This brief introduction to multidimensionality modeling has demonstrated the importance of distinguishing between types of dimensions and considering how the form of a dimension (e.g., nominal or continuous) will affect the choice of analysis tools. Because multidimensional modeling is a relatively new concept, you can expect design concepts to evolve. If you become involved in designing an MDDB, then be sure to review carefully current design concepts. In addition, it would be wise to build some prototype systems, preferably with different vendor implementations of the multidimensional concept, to enable analysts to test the usefulness of your design.

Skill builder

A national cinema chain has commissioned you to design a multidimensional database for its marketing department. What identifier and variable dimensions would you select?

Data mining

Data mining is the search for relationships and global patterns that exist in large databases but are hidden in the vast amounts of data. In data mining, an analyst combines knowledge of the data with advanced machine learning technologies to discover nuggets of knowledge hidden in the data. Data mining software can find meaningful relationships that might take years to find with conventional techniques. The software is designed to sift through large collections of data and, by using statistical and artificial intelligence techniques, identify hidden relationships. The mined data typically include electronic point-of-sale records, inventory, customer transactions, and customer records with matching demographics, usually obtained from an external source. Data mining does not require the presence of a data warehouse. An organization can mine data from its operational files or independent databases. However, data mining independent files will not uncover relationships that exist between data in different files. Data mining will usually be easier and more effective when the organization accumulates as much data as possible in a single data store, such as a data warehouse. Recent advances in processing speeds and lower storage costs have made large-scale mining of corporate data a reality.

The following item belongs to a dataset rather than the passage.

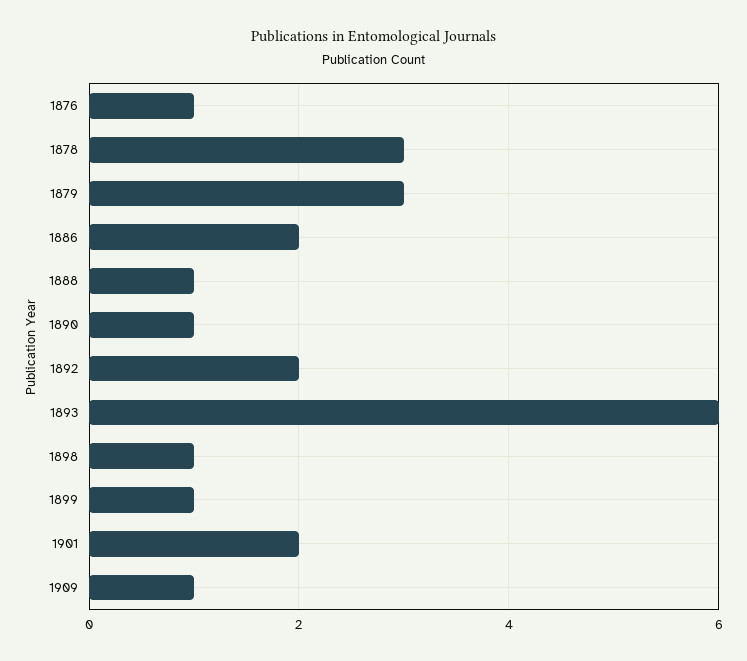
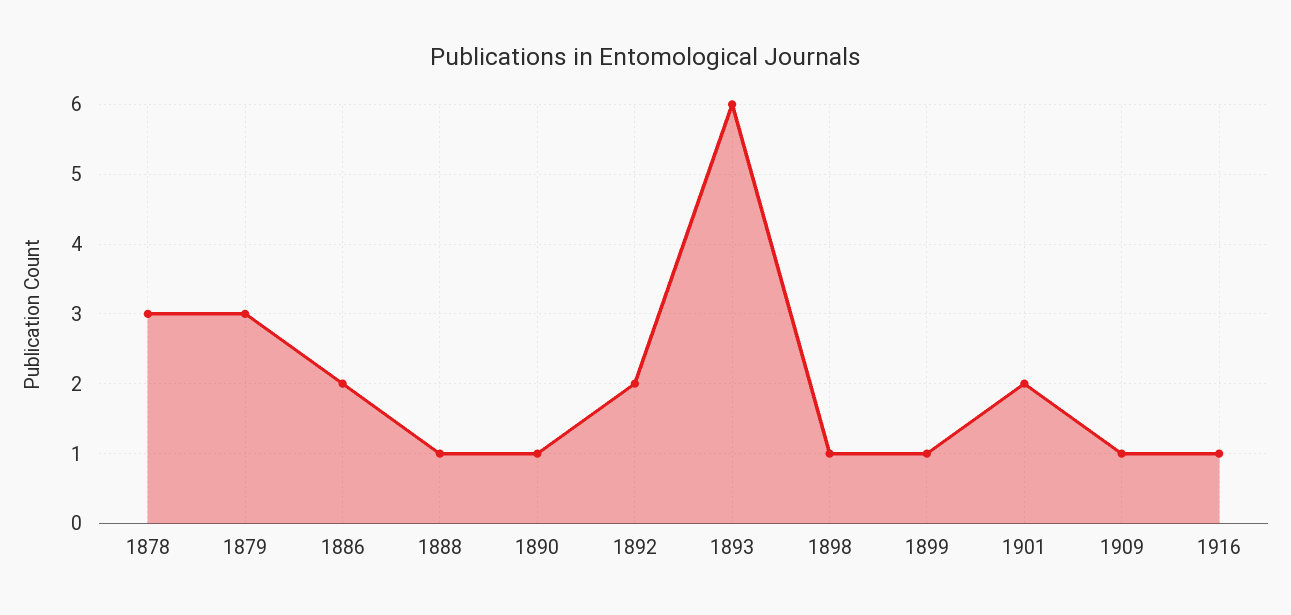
1876: 1 -> none
1916: none -> 1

Database marketing, a common application of data mining, is also one of the best examples of the effective use of the technology. Database marketers use data mining to develop, test, implement, measure, and modify tailored marketing programs. The intention is to use data to maintain a lifelong relationship with a customer. The database marketer wants to anticipate and fulfill the customer’s needs as they emerge. For example, recognizing that a customer buys a new car every three or four years and with each purchase gets an increasingly more luxurious car, the car dealer contacts the customer during the third year of the life of the current car with a special offer on its latest luxury model.

Data mining uses

There are many applications of data mining:

  • Predicting the probability of default for consumer loan applications. Data mining can help lenders reduce loan losses substantially by improving their ability to predict bad loans.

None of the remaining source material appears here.